None of Henry George’s books has the word “tax” in the title. This may be because he did not want his ideas to be framed as being mainly about taxes. His central message was that land should be “common property” and that a land value tax was a better means of achieving this goal as compared to governments holding title to all the land. However, his books never addressed land trusts as a means of making land common property. 

Some of his followers, though, took this alternative route in the early 20th century. For example, Arden, Delaware was formed as a “single tax colony” and continues to the present day as a town in which homeowners have title to their houses while the town’s land trust has title to the land under the houses for which the homeowners pay rent. The town, which was formed on land purchased by wealthy donors, uses the collected land rent to fund the town’s services and to pay the homeowners’ school and county property taxes. None of the collected land rent is used for further land acquisition. 
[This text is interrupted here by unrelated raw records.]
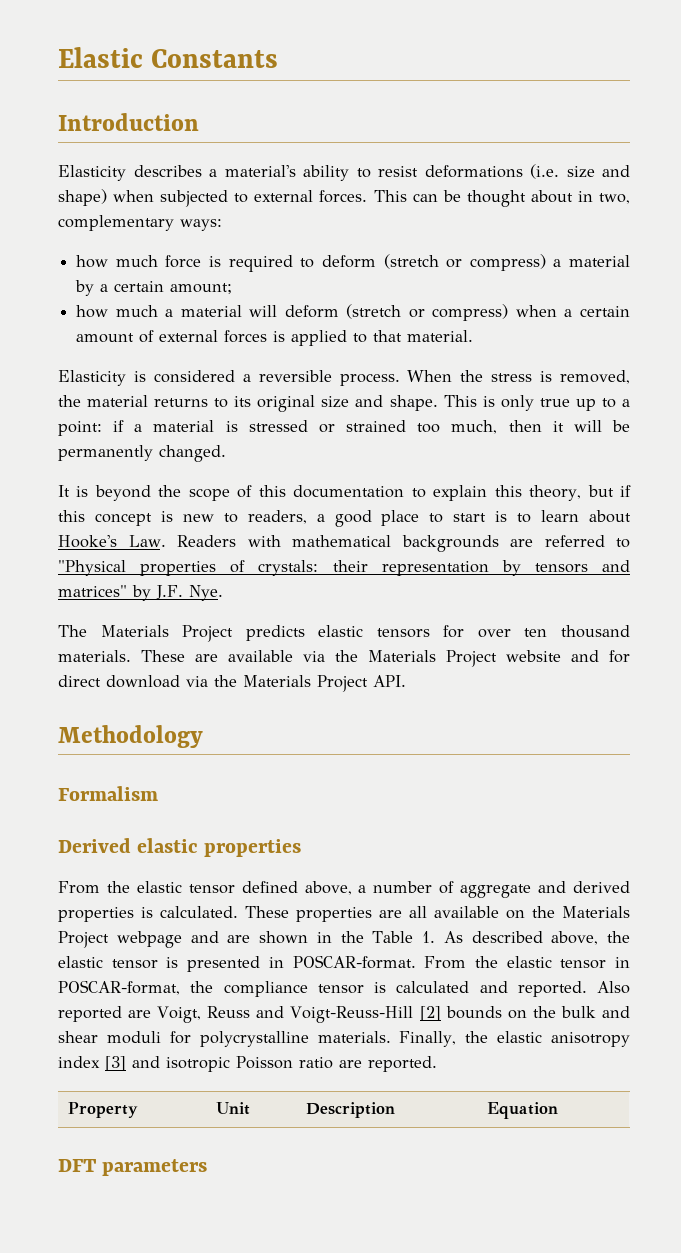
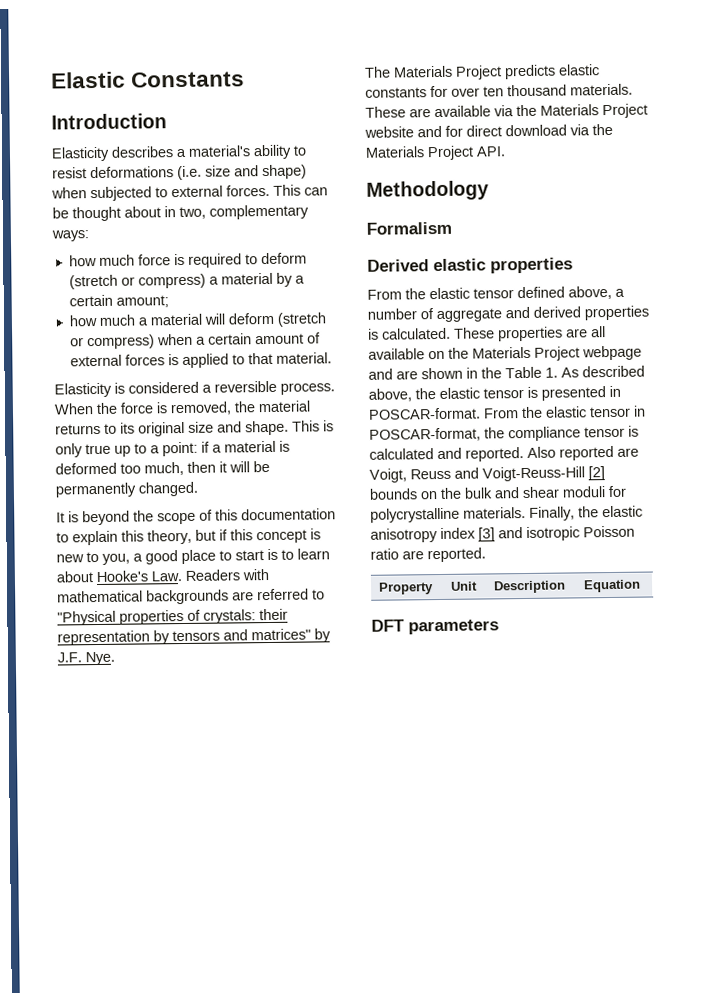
[491,373,533,382] stress -> [120,402,154,414] force
[248,420,407,433] stressed or strained -> [55,462,117,475] deformed
[247,510,307,524] readers, -> [102,553,130,565] you,
[376,628,430,638] tensors -> [365,87,427,98] constants

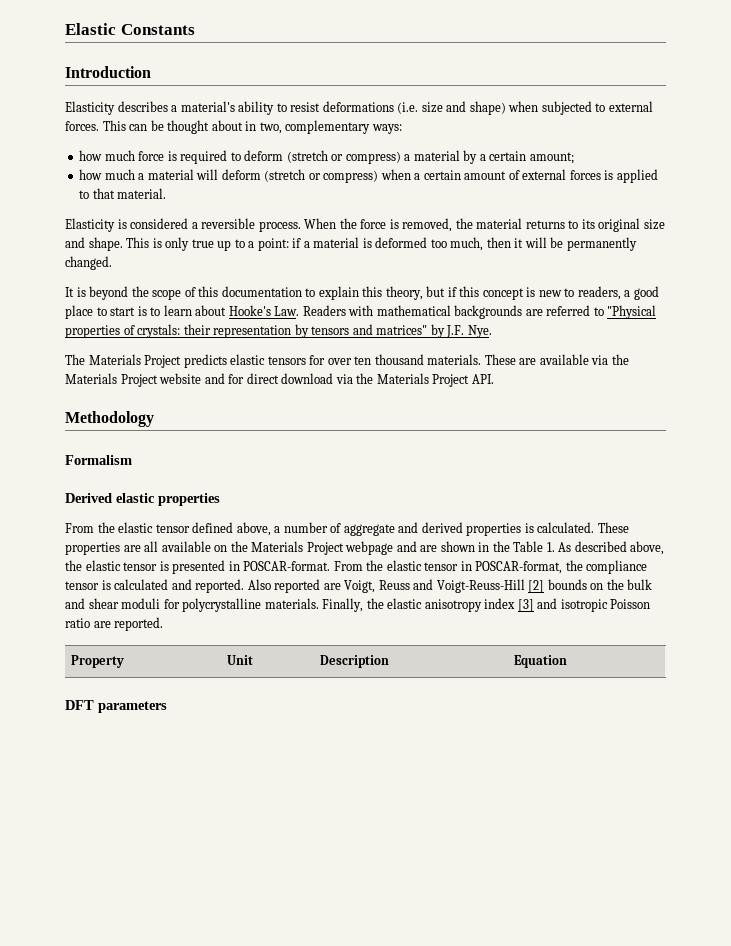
[102,553,130,565] you, -> [577,286,621,300] readers,
[365,87,427,98] constants -> [267,356,306,365] tensors

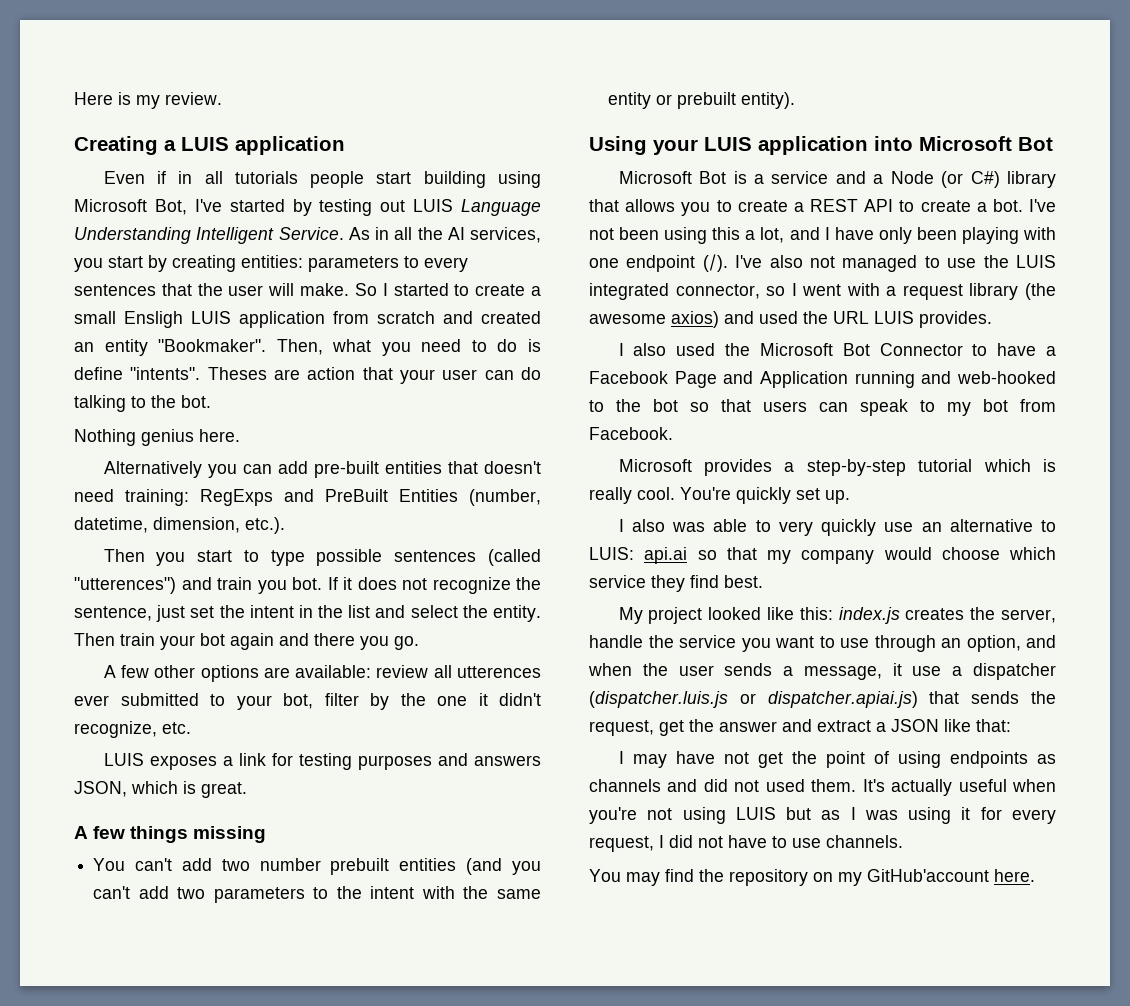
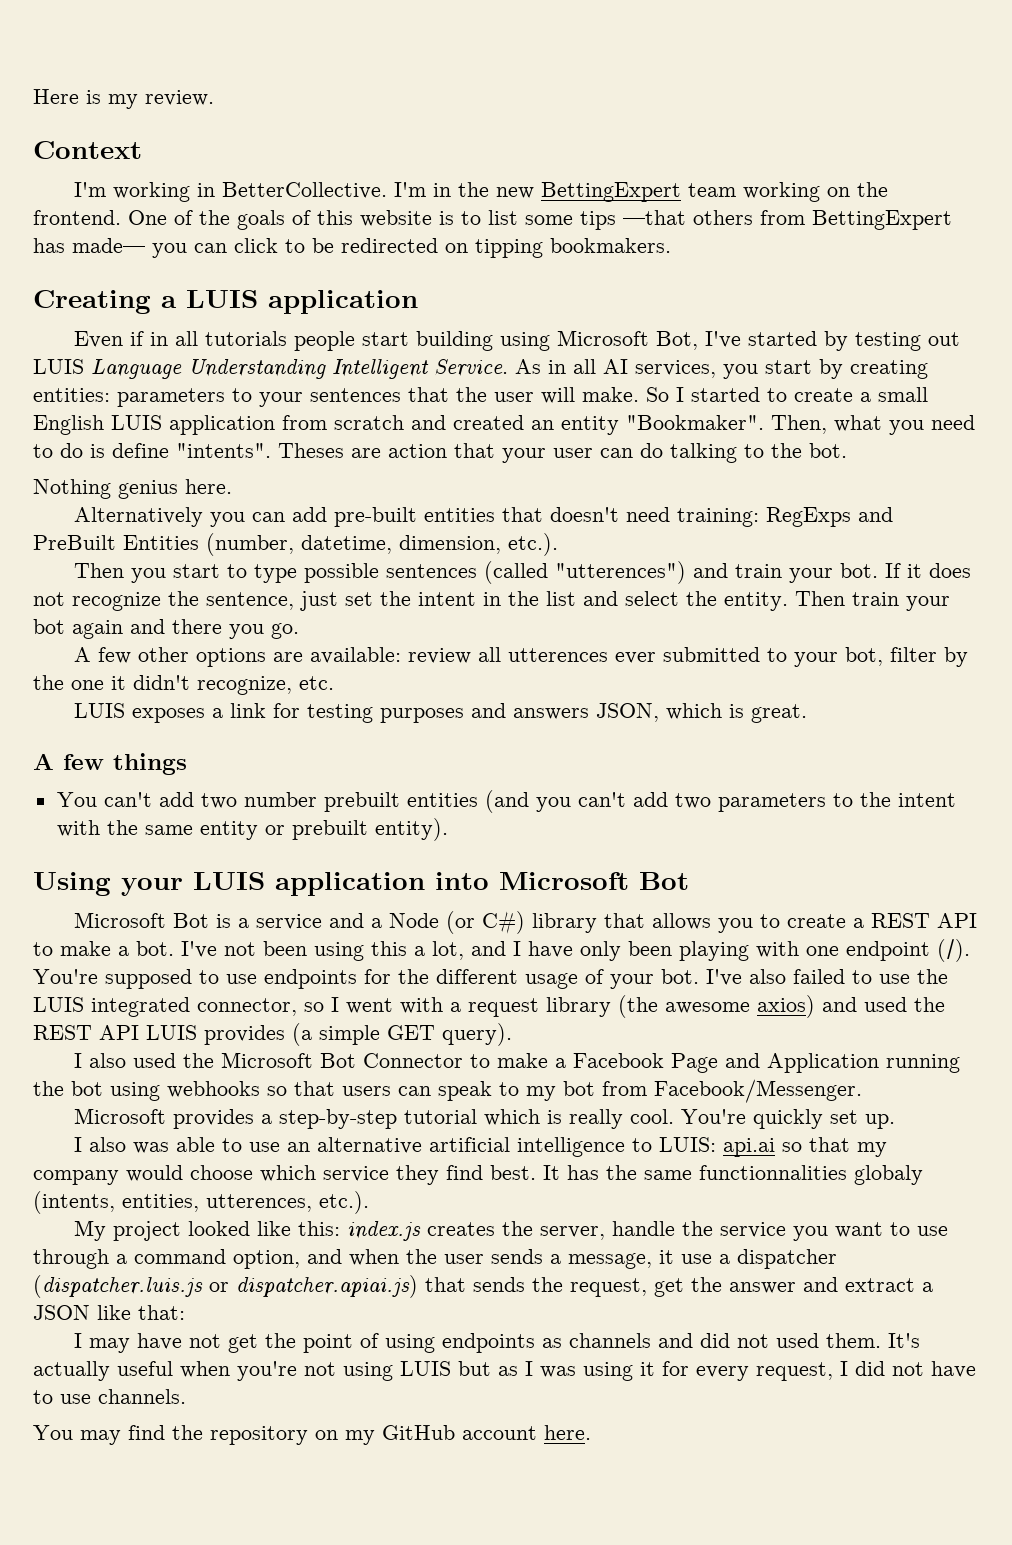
(222, 98) none -> [33,141,142,159] [73,182,888,202] [33,210,952,230] [33,238,671,258] // Context // I'm working in BetterCollective. I'm in the new BettingExpert team working on the frontend. One of the goals of this website is to list some tips —that others from BettingExpert has made— you can click to be redirected on tipping bookmakers.
[417,227,443,240] the -> (596, 366) none
[424,257,468,272] every -> [259,392,303,407] your
[124,311,183,328] Ensligh -> [33,415,104,435] English
[257,580,287,594] you -> [788,568,833,583] your
[193,826,267,843] missing -> (187, 764) none
[920,200,971,212] create -> [60,941,111,956] make
[735,255,918,272] I've also not managed -> [33,969,845,989] You're supposed to use endpoints for the different usage of your bot. I've also failed
[833,311,992,328] URL LUIS provides. -> [33,1023,512,1046] REST API LUIS provides (a simple GET query).
[997,343,1037,356] have -> [496,1053,548,1068] make
[921,371,1056,384] [589,399,678,412] and web-hooked to the bot -> [33,1081,260,1101] the bot using webhooks
[589,427,673,440] Facebook. -> [654,1079,862,1103] Facebook/Messenger.
[778,519,877,536] very quickly -> (242, 1145) none
(1033, 525) none -> [428,1137,625,1157] artificial intelligence
(763, 581) none -> [543,1165,923,1185] [33,1191,369,1214] It has the same functionnalities globaly (intents, entities, utterences, etc.).
[941,638,961,648] an -> [116,1249,226,1264] a command
[867,869,989,882] GitHub'account -> [382,1425,537,1440] GitHub account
In recent decades, there has been a proliferation of a different kind of land trust called a Community Land Trust (CLT), which is used primarily to increase housing affordability by eliminating a down payment requirement and limiting how much CLT homes can be sold for. In a CLT a homeowner finances and has title to the house portion of a property while title to the underlying land is held by the CLT, which is usually a non-profit organization. But a CLT homeowner pays much less land rent (usually about $30 per month) than does an Arden homeowner and, unlike an Arden homeowner, is responsible for paying the home’s property taxes. When CLT homeowners sell their homes, they split any gain with the CLT, a feature that is absent from the Arden approach. Land acquisition by CLTs is usually done with funds obtained from foundations. 
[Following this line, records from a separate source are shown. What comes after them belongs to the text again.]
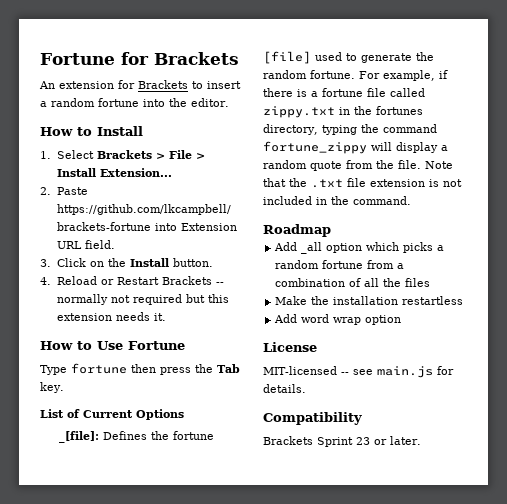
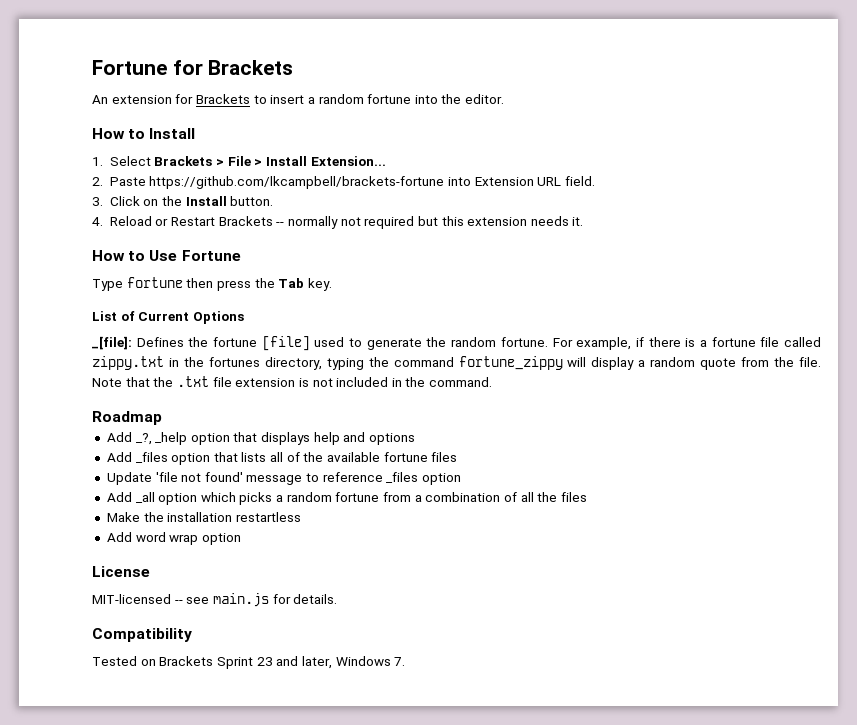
(331, 230) none -> [106,432,416,445] [106,452,458,465] [106,472,462,485] // Add _?, _help option that displays help and options // Add _files option that lists all of the available fortune files // Update 'file not found' message to reference _files option
(362, 418) none -> [92,656,156,666] Tested on
[374,436,421,445] or later. -> [276,656,406,669] and later, Windows 7.

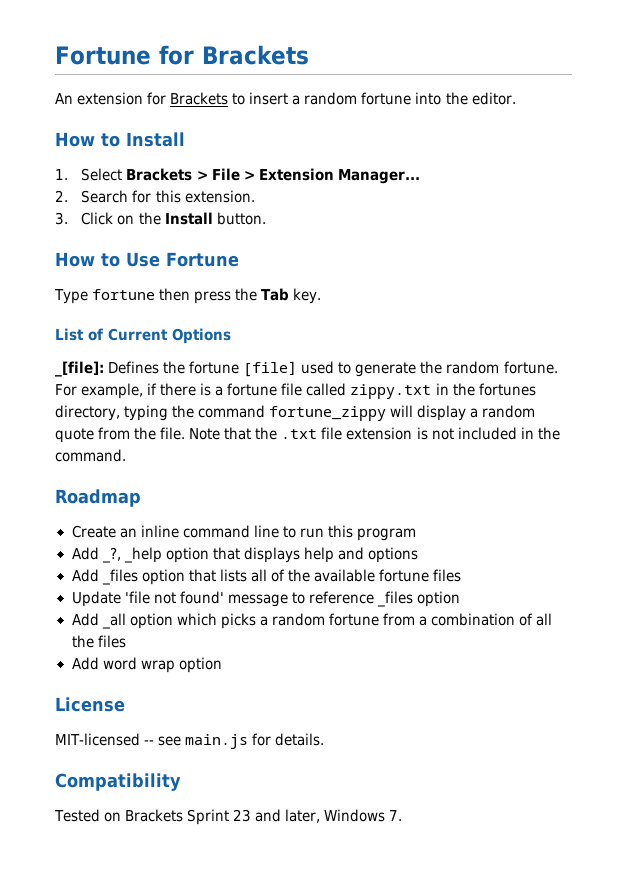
[265,156,386,166] Install Extension... -> [258,168,420,184] Extension Manager...
[109,176,595,189] Paste https://github.com/lkcampbell/brackets-fortune into Extension URL field. -> [81,190,255,203] Search for this extension.
[92,216,584,229] // 4. Reload or Restart Brackets -- normally not required but this extension needs it. -> (266, 218) none
(162, 418) none -> [71,525,416,541] // Create an inline command line to run this program
[106,512,301,522] // Make the installation restartless -> (126, 641) none

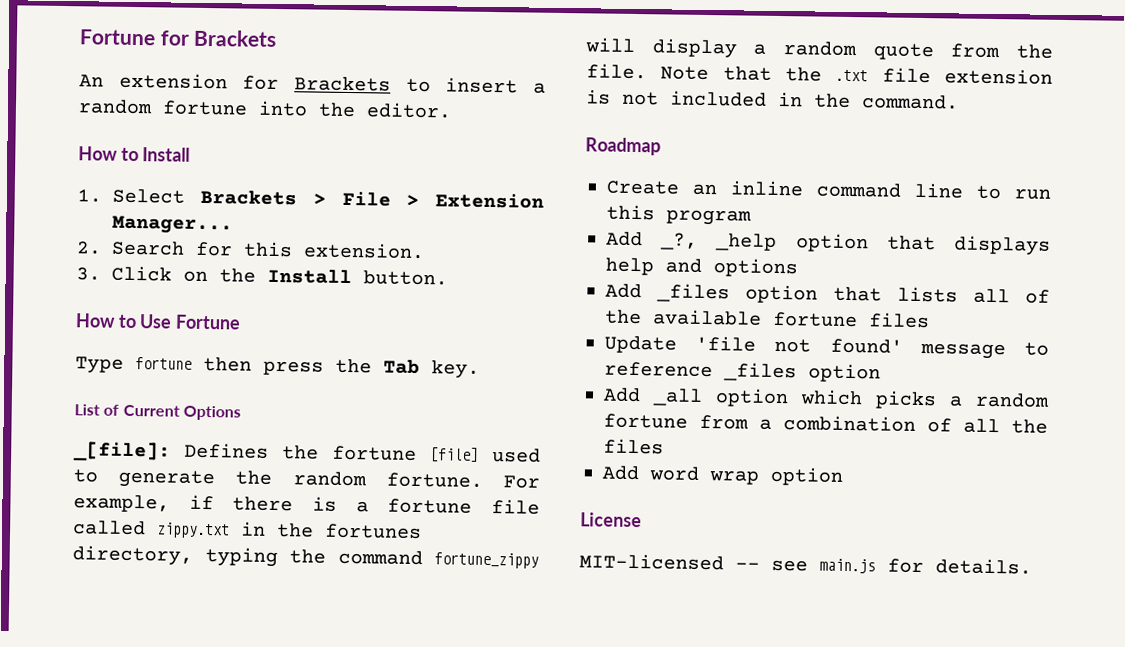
[55,773,181,791] [54,809,403,825] // Compatibility // Tested on Brackets Sprint 23 and later, Windows 7. -> (1032, 566) none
Two years ago, RSF formed a Land Trust Working Group (LTWG) to explore areas of interest such as: 

  • Whether more land trusts could include a variety of property values, which would permit the collection of higher amounts of land rent than land trusts that include only properties of below average value. This may require land trusts to be public entities because non-profit land trusts have to be primarily for a charitable purpose. 
  • Whether more land trusts could collect full land rent and use the collected rent to pay for further land acquisitions (which may allow land trusts to expand virally) and/or for common purposes such as public investments (e.g. light rail stations) and basic incomes.